No matter how you borrow money, you will be required to pay the money back with interest. APR means ‘Annual Percentage Rate’ and brings together the interest and other fees that you need to repay on a loan over a period of twelve months.
APR is really helpful because it shows you all the fees associated with a loan product, meaning you won’t get duped by hidden fees and charges. An APR exists in nearly all aspects of borrowing, meaning you can use it as an easy-to-understand metric when comparing lenders.
Another term that is commonly used in the financial world is Representative APR. When you use a personal loan calculator or see an advertised rate of APR, you will be given a figure that needs to be presented to at least 51% of approved applicants.
It’s this figure that is given as the Representative APR and can be used as a guide on what rate you’re likely to be offered once you have submitted your application.
How to calculate APR?
Several aspects influence your loan APR, including:
- Loan length. One of the key factors when determining APR is the length of the loan. For shorter-term loans, APRs are likely to be higher and vice versa.

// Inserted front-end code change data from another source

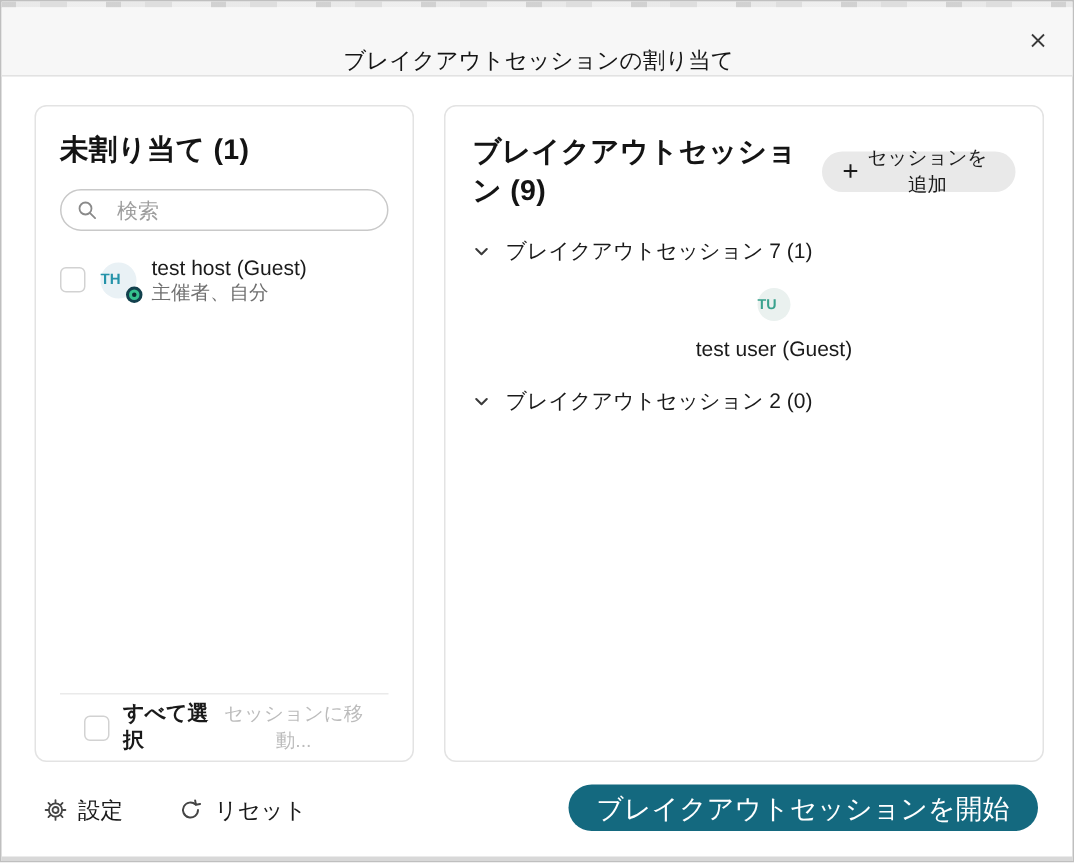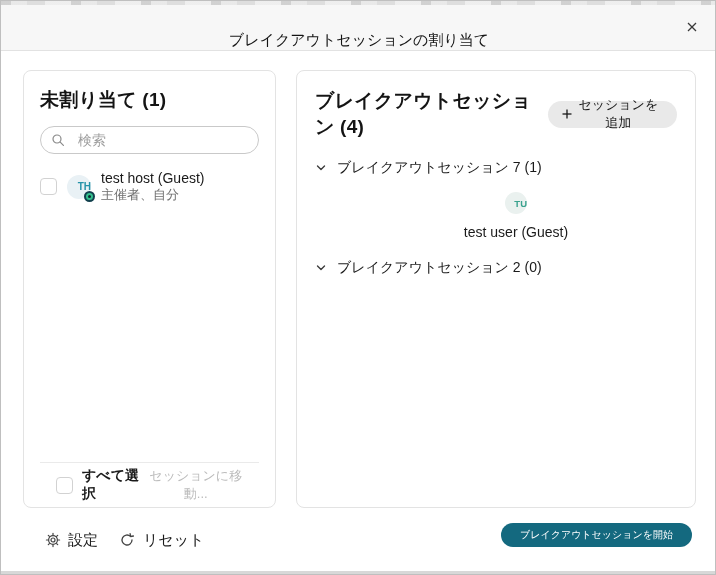"ブレイクアウトセッション (4)" div.panel-title { text: 4 -> 9 }
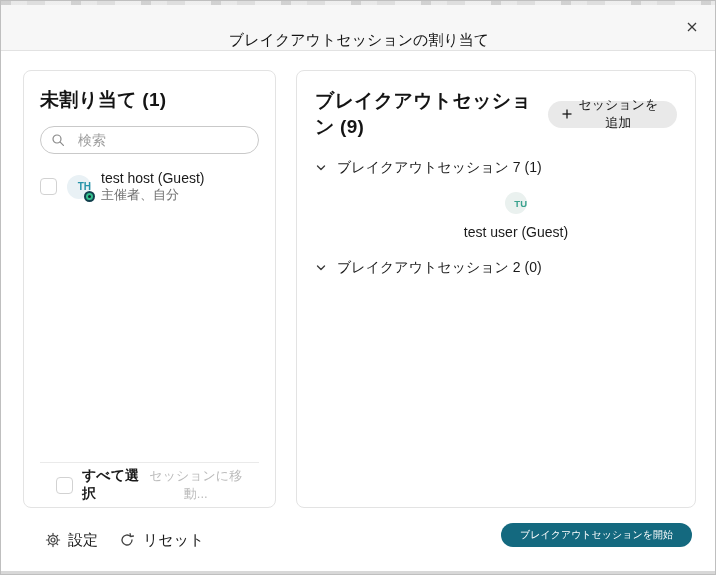"TH" .avatar { justify-content: flex-end -> flex-start }
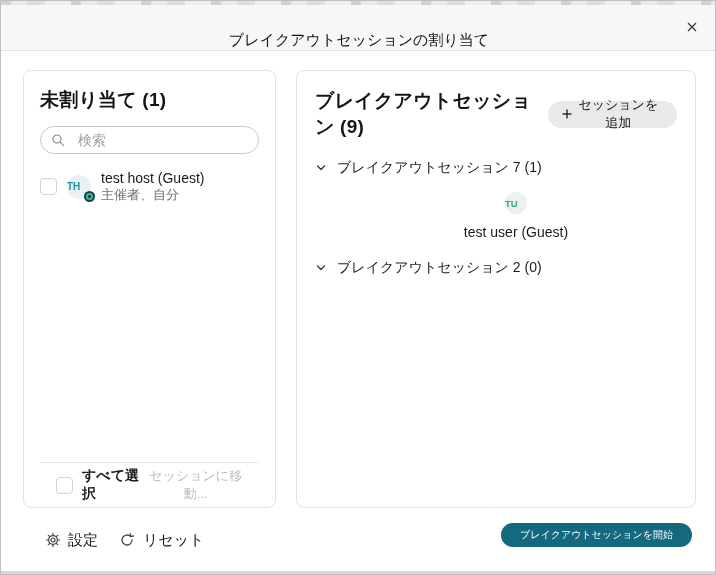"設定" .settings-btn { left: 44px -> 28px }
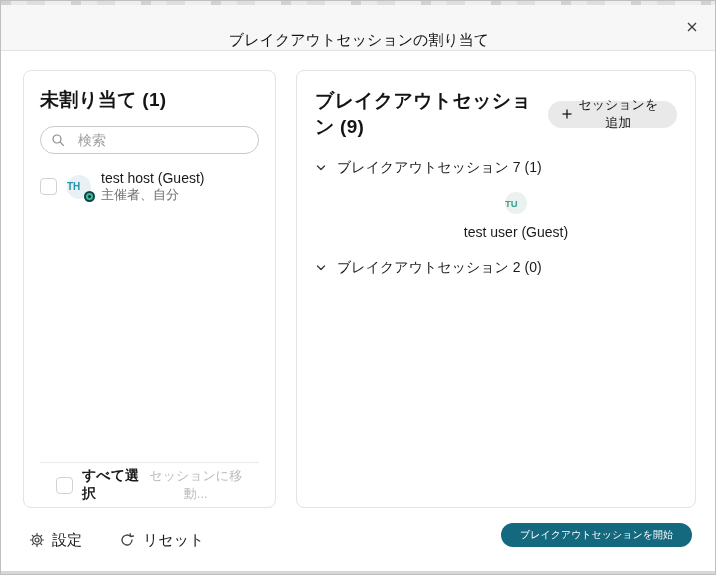"ブレイクアウトセッションを開始" .start-btn { font-size: 10px -> 18px; height: 24px -> 31px }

- Loan amount. The amount of money that you borrow from a lender will also influence your APR. Larger loans usually lower the rate of APR, while the opposite is true for smaller loans.
- Your personal circumstances. All borrowers are different, so lenders will ascertain whether you’re likely to pay back the full loan amount.
Lenders like Koyo Loans use open banking data to consider your current circumstances, while other lenders look solely at your credit score. Ultimately, what a lender decides about your personal circumstances will affect your APR rate.
How to find better APR rates?
The good news is that there are a number of things you can do to receive higher APR rates from lenders. The best thing to do is to improve your credit score. If you make your payments on time and keep your credit utilization low, you will be able to boost your profile.
Another thing to think about is the institution you’re applying to. Different lenders offer varying rates of APR and have different ways of assessing your suitability.
It’s best to look to open banking lenders, as they use real-time data to gain an accurate picture of your current financial situation.